_What is needed:_ Below are some entries. Repeat exactly the lines from the one with "left: 620px ->" through the one with "17px -> 11px", and only those.

_Data:_

▬▬▬

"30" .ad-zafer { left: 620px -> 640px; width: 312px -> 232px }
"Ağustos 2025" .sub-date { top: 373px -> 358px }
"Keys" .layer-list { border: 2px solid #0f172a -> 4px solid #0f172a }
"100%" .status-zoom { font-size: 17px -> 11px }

▬▬▬

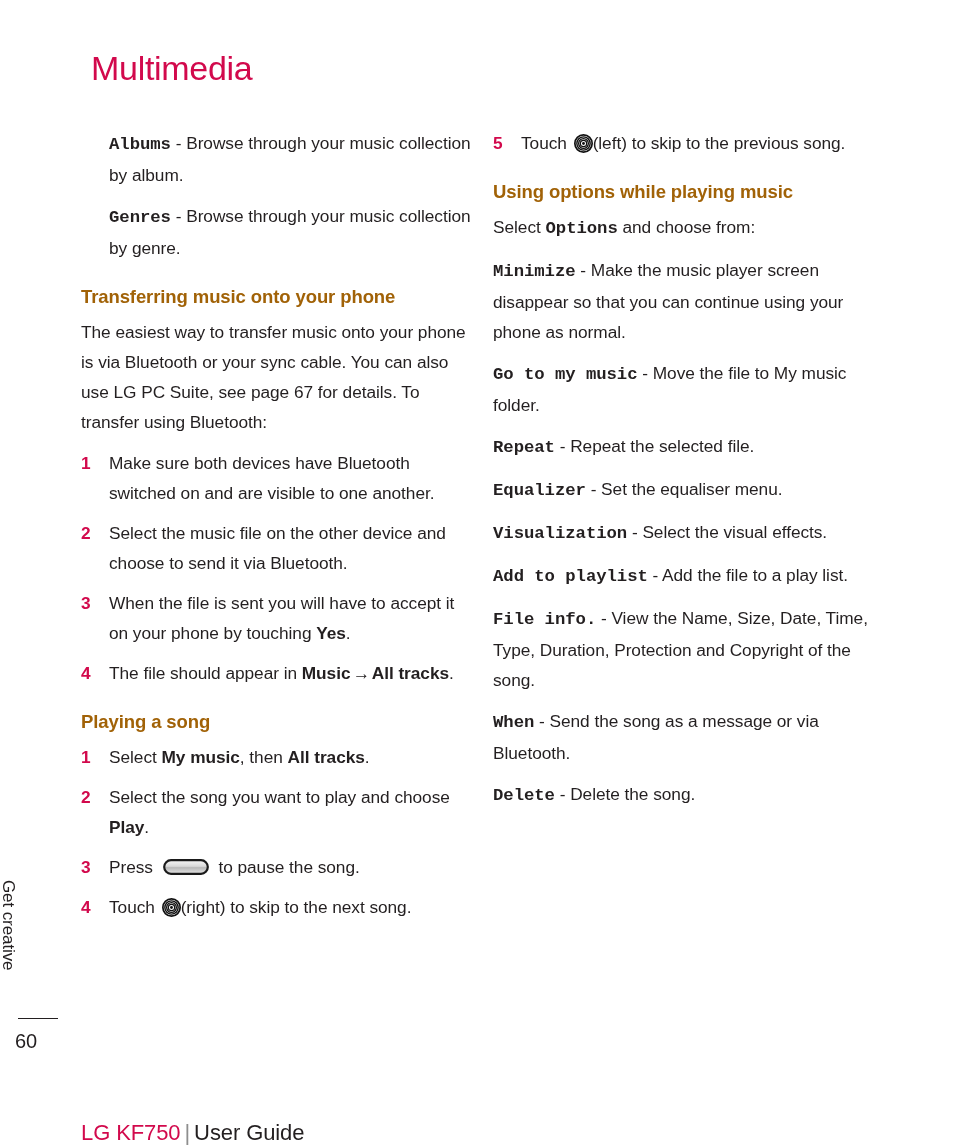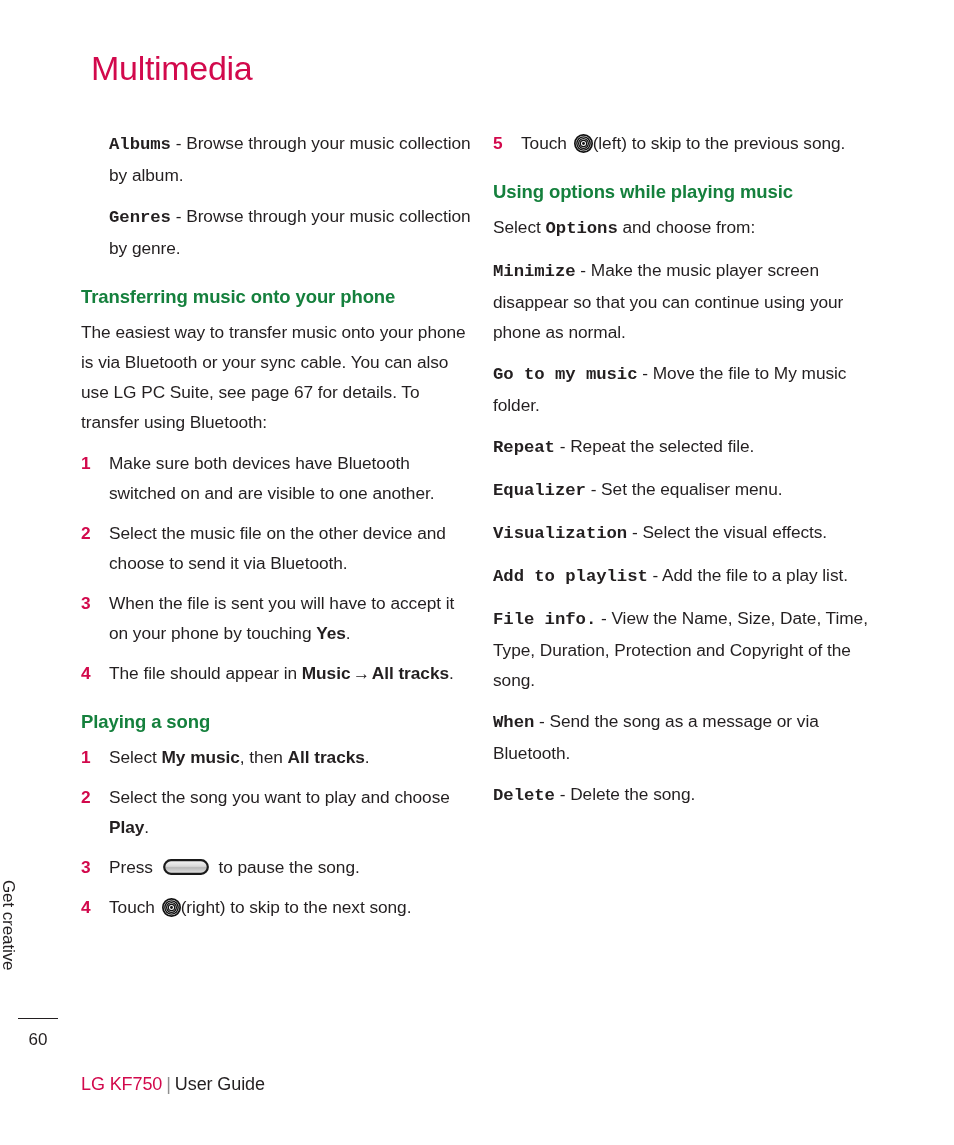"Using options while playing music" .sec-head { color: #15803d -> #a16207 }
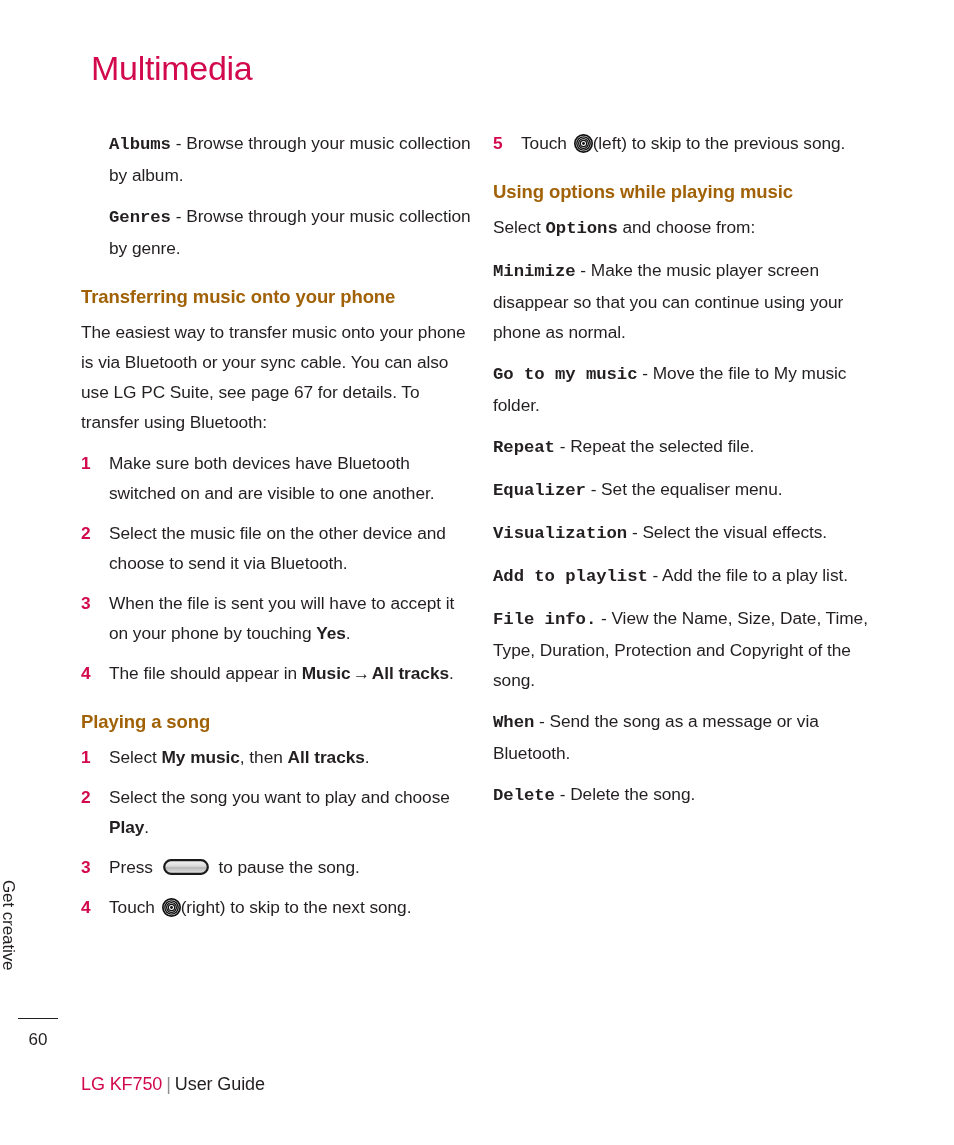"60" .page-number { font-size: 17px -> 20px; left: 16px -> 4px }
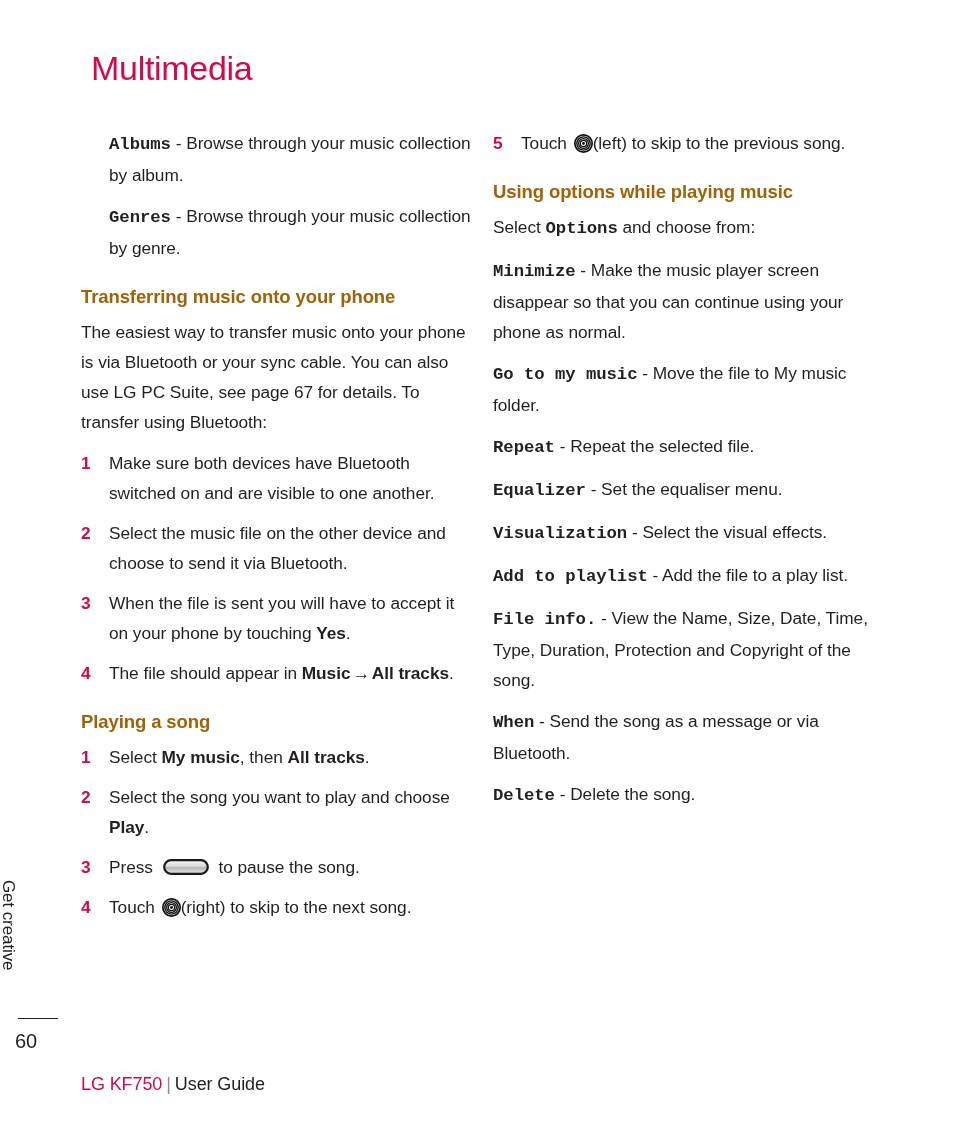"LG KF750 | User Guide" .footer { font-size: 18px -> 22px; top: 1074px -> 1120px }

▬▬▬

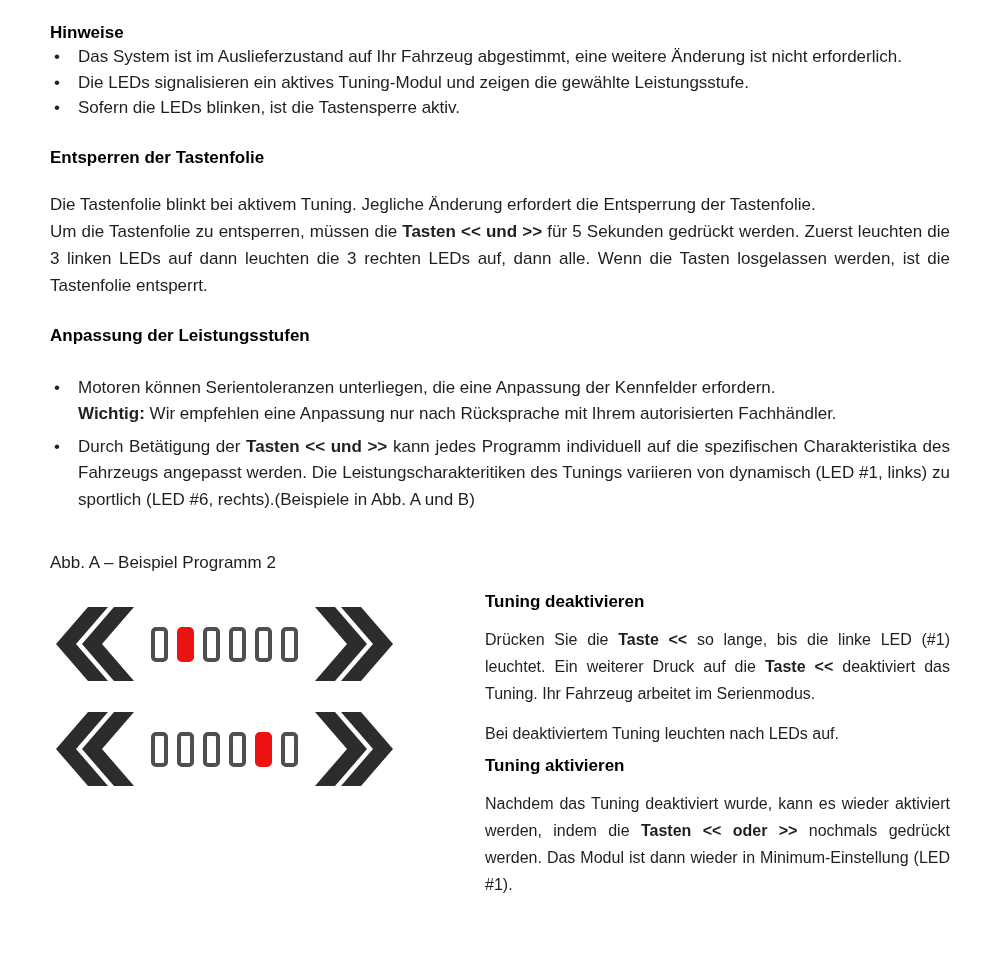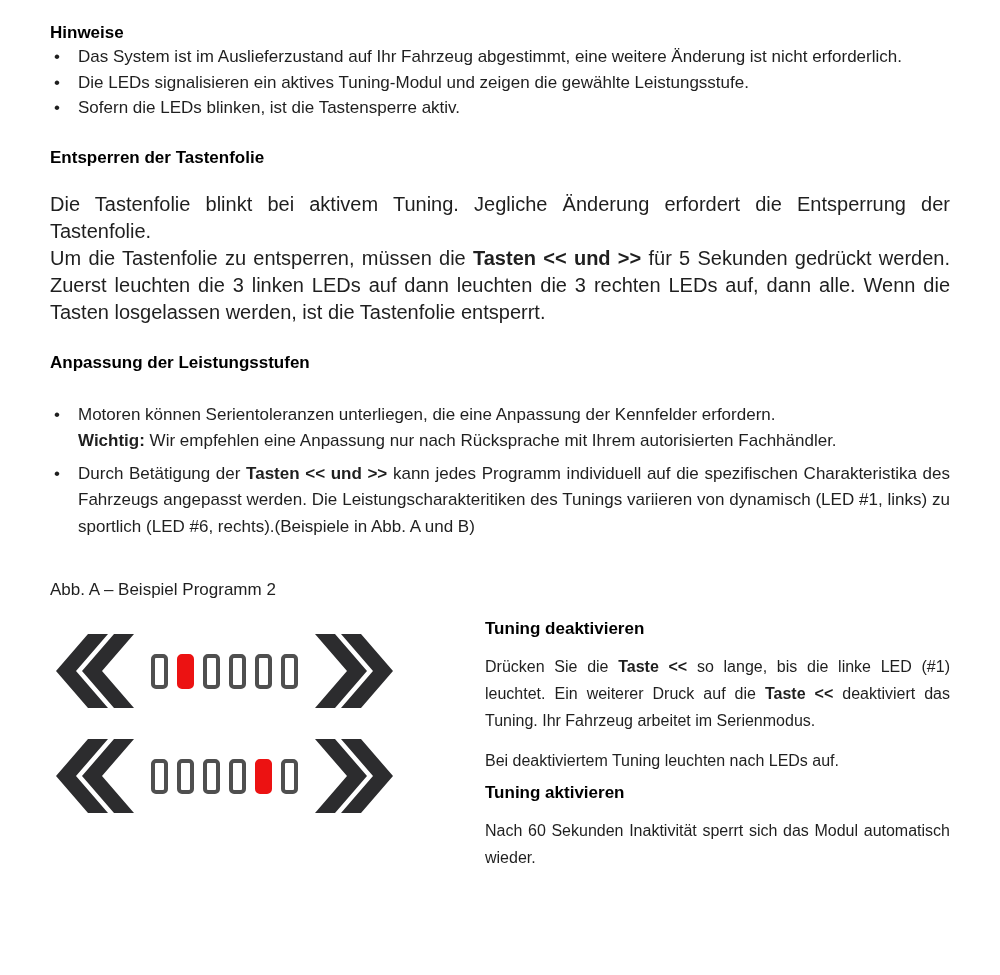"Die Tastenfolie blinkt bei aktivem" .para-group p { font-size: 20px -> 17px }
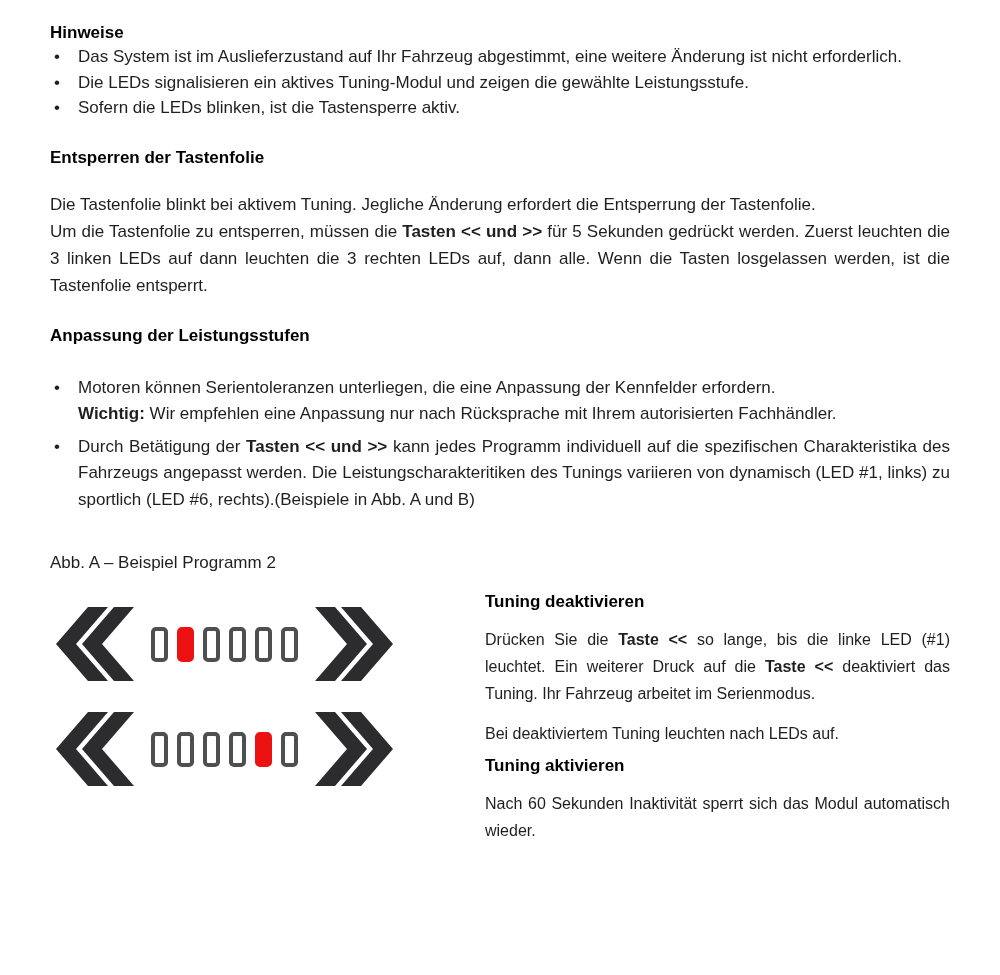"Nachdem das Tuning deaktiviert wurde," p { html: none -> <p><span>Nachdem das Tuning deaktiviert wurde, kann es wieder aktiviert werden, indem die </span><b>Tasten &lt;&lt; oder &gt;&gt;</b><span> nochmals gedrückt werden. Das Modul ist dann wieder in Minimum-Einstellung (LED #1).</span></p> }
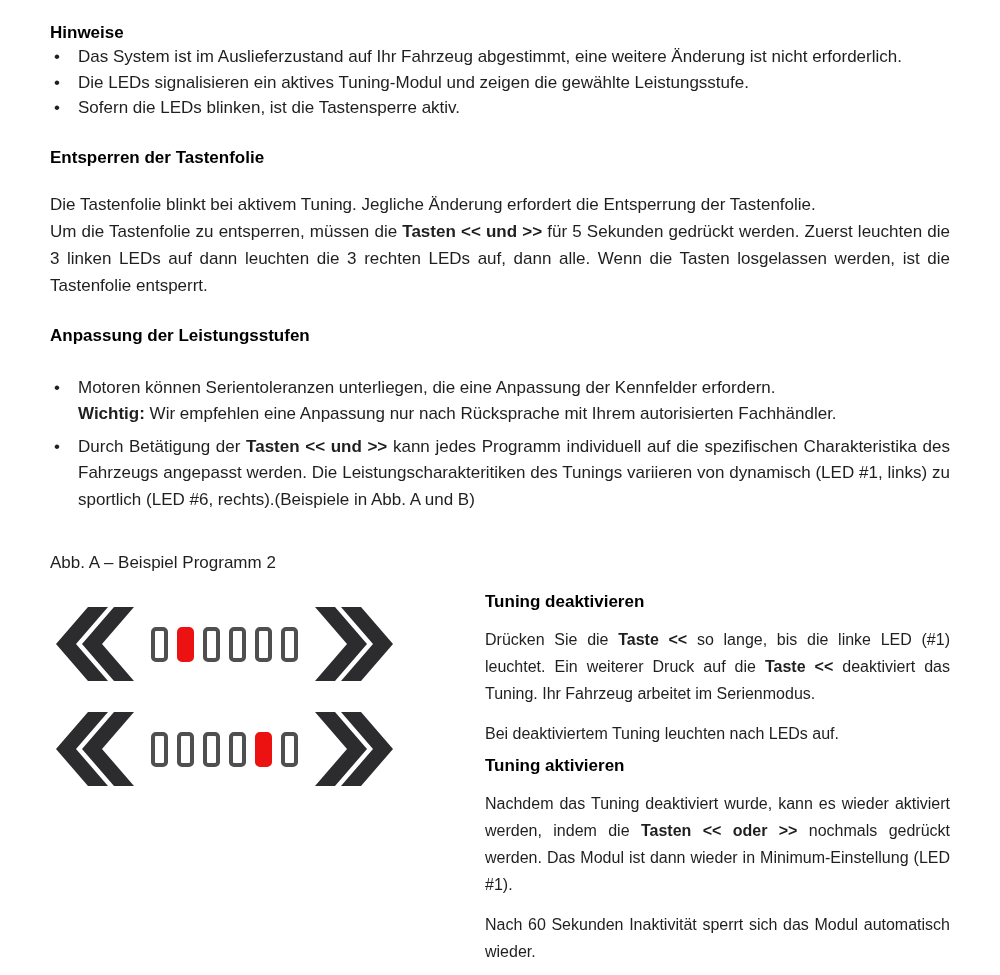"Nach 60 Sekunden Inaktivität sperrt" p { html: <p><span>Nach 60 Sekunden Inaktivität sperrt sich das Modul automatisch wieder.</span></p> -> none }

▬▬▬

_Result for this task:_
"30" .ad-zafer { left: 620px -> 640px; width: 312px -> 232px }
"Ağustos 2025" .sub-date { top: 373px -> 358px }
"Keys" .layer-list { border: 2px solid #0f172a -> 4px solid #0f172a }
"100%" .status-zoom { font-size: 17px -> 11px }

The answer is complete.